At this time, Lin Che stood up, possessed her body, and leaned over to kiss Lian Zhao's lips, once and again, as gently as coaxing a child, and clasped one hand with him.

He said: "I'm sorry, when I said sorry to my aunt that day, I really wanted to say sorry to you again. It was my biggest mistake not to arrange your affairs well. I wanted to come back to see you soon. You, even regret why you didn't let you apply for a passport earlier, so that I can go abroad and you can be together. It is also because of that separation that I realized that my love for you has exceeded the concept I thought in my heart, even I've already prepared to formally confess to you, and I don't want to think about whether this will scare you, I didn't expect an accident--" He kissed Lian Zhao's lips again, with an apologetic expression.

Lian Zhao had already recovered, he put his arms around Lin Che's neck, hugged him and said, "I've forgiven you a long time ago, but I can't help being wronged when we talk now, I think it's probably...hormones. Trouble." The mood fluctuates from good to bad, just now I felt that I was happy, but when I talked about three years ago, to be precise, it was already four years ago, I still couldn't help my nose getting sore.

It may be that those three years were really difficult, so I feel wronged when I think about it.

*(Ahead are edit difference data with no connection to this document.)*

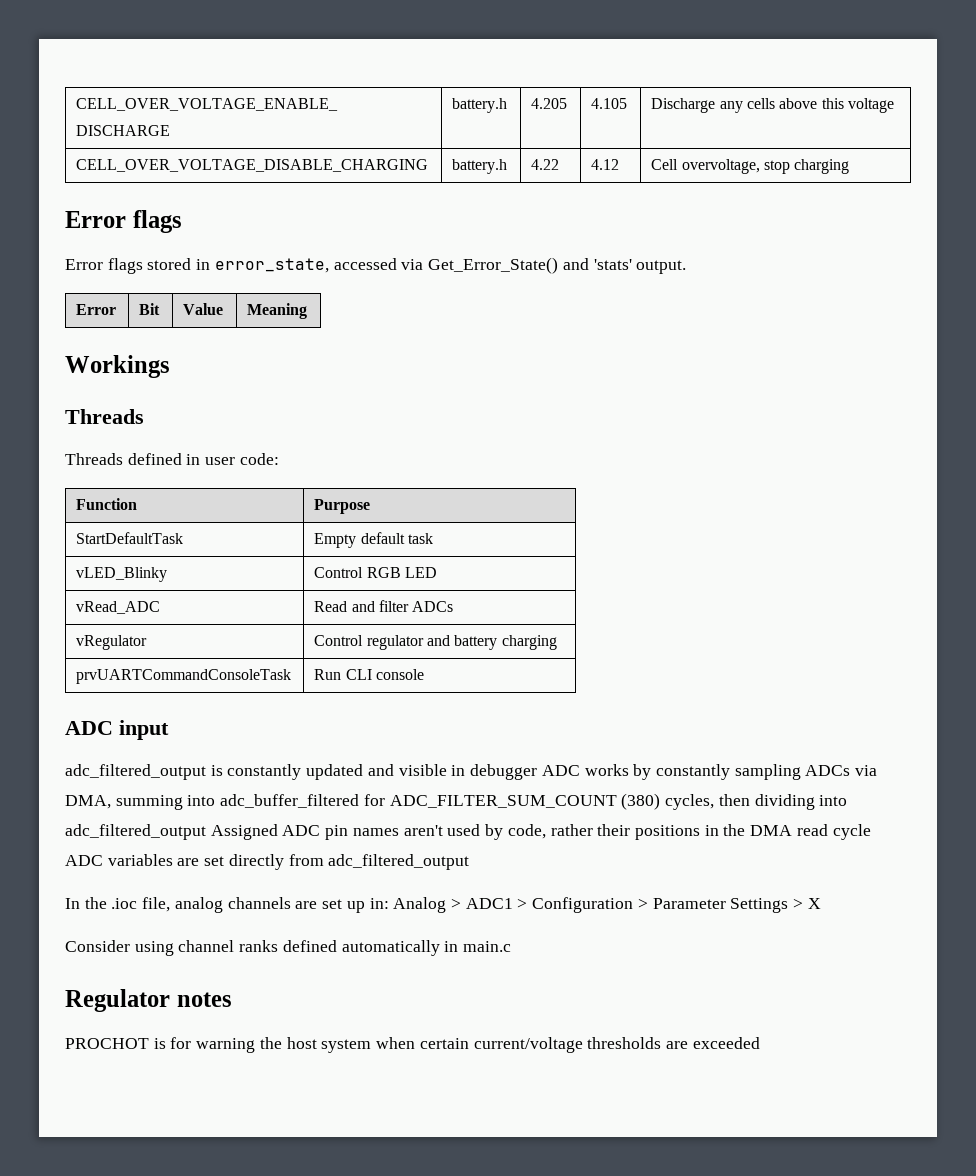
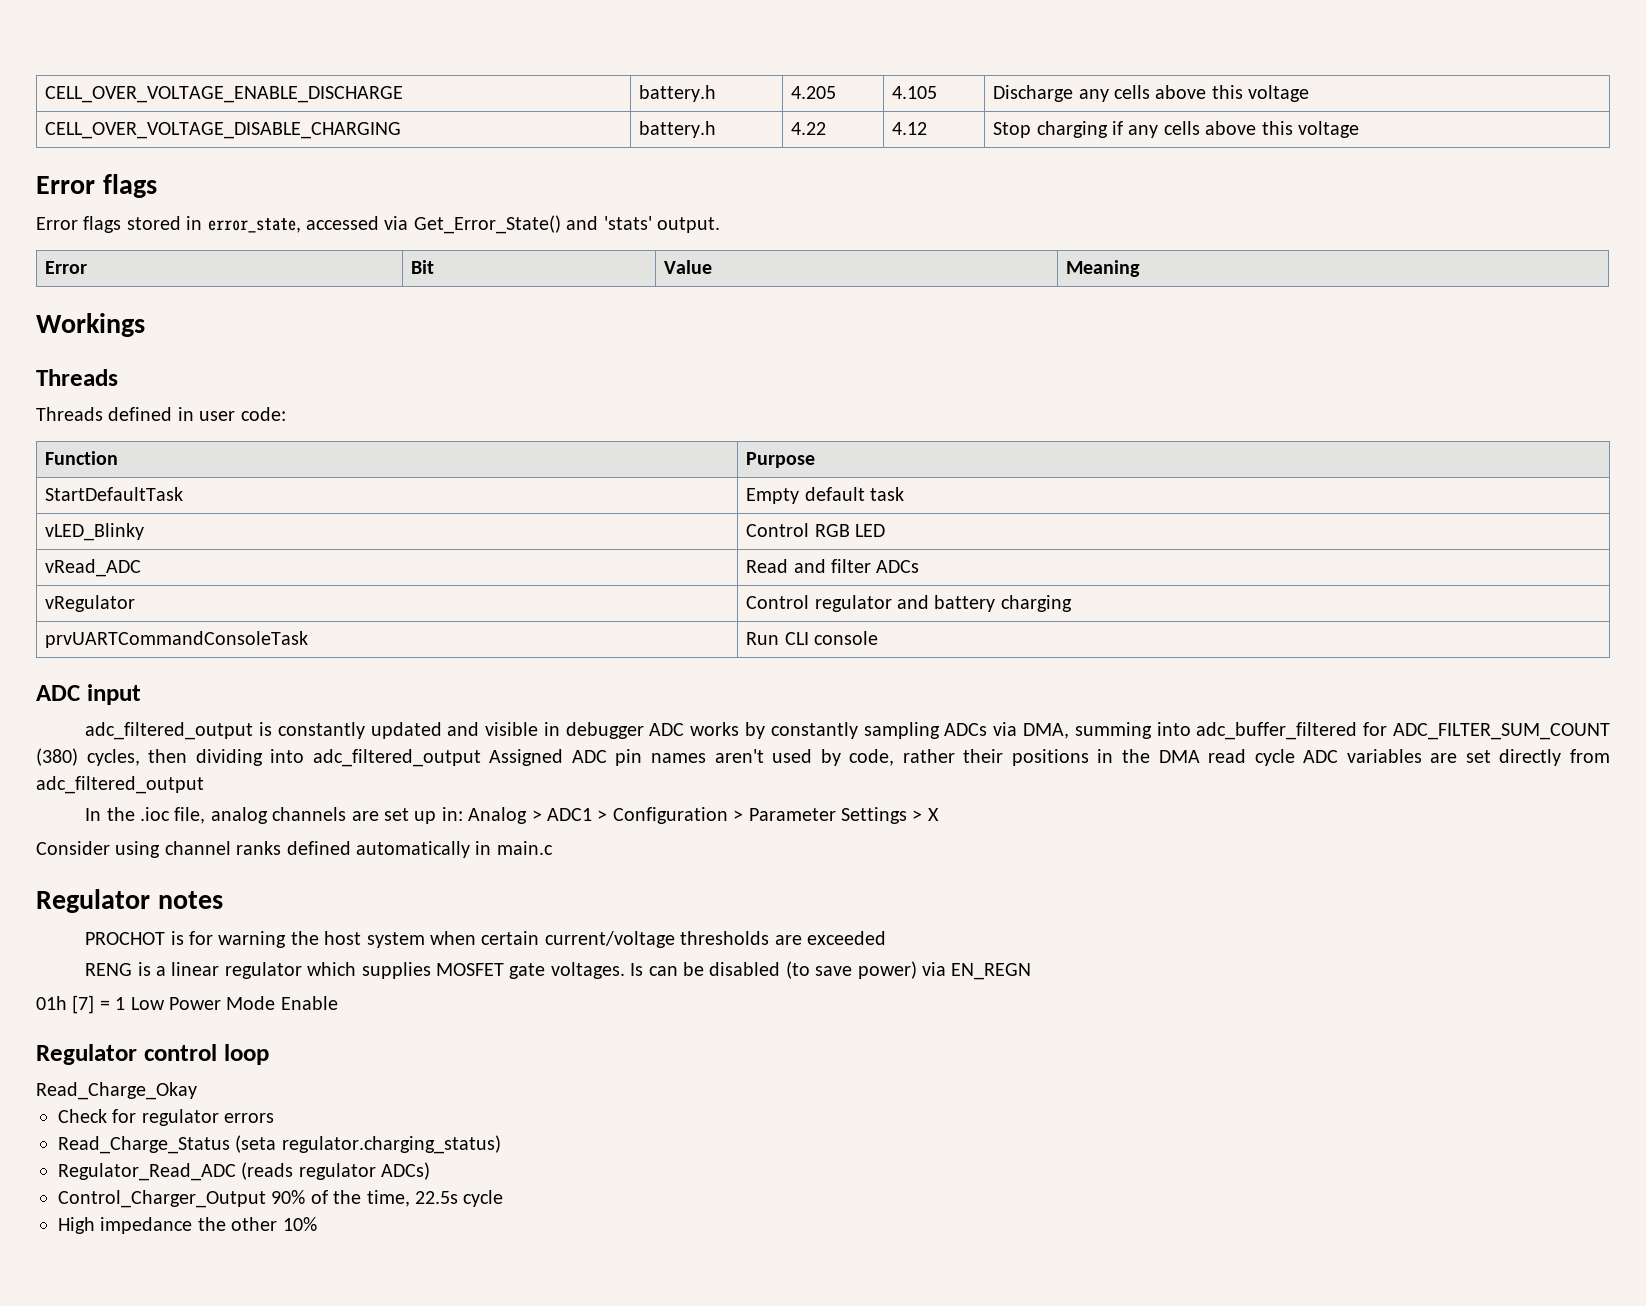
- CELL_OVER_VOLTAGE_DISABLE_CHARGING | battery.h | 4.22 | 4.12 | Cell overvoltage, stop charging
+ CELL_OVER_VOLTAGE_DISABLE_CHARGING | battery.h | 4.22 | 4.12 | Stop charging if any cells above this voltage
+ RENG is a linear regulator which supplies MOSFET gate voltages. Is can be disabled (to save power) via EN_REGN
+ 01h [7] = 1 Low Power Mode Enable
+ Regulator control loop
+ Read_Charge_Okay
+ Check for regulator errors
+ Read_Charge_Status (seta regulator.charging_status)
+ Regulator_Read_ADC (reads regulator ADCs)
+ Control_Charger_Output 90% of the time, 22.5s cycle
+ High impedance the other 10%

Lin Che was concerned about Lian Zhao's stomach, so she didn't dare to press him too much. She just stood by the bed, hugged his upper body vaguely, whispered to each other, and after calming Lian Zhao's emotions, he heaved a sigh of relief. It's such a big month, and I dare not let Lian Zhao get emotional, for fear that something will go wrong.

Seeing Lian Zhao yawn after speaking, Lin Che let go, glanced at the time, pulled his quilt, and said with some regret: "I shouldn't have talked with you for so long, it's already late, you go to bed early, tomorrow I will Get up and talk to the doctor about the operation time." After a pause, he said, "But I have a hunch that he may show up tomorrow." He has to deal with many things in the past two days, and he is a little tired.

Usually at this time, that guy will appear the next day.

Lin Che couldn't help but said in her heart, this is exactly what he wanted.

Doesn't he really want to accompany the delivery?

Seeing Lin Che's dissatisfied expression, Lian Zhao pretended not to see it, turned his body sideways and closed his eyes, and whispered, "Good night, I'll go to bed first."

No matter who accompany the delivery, I'm fine, you two can solve it by yourself.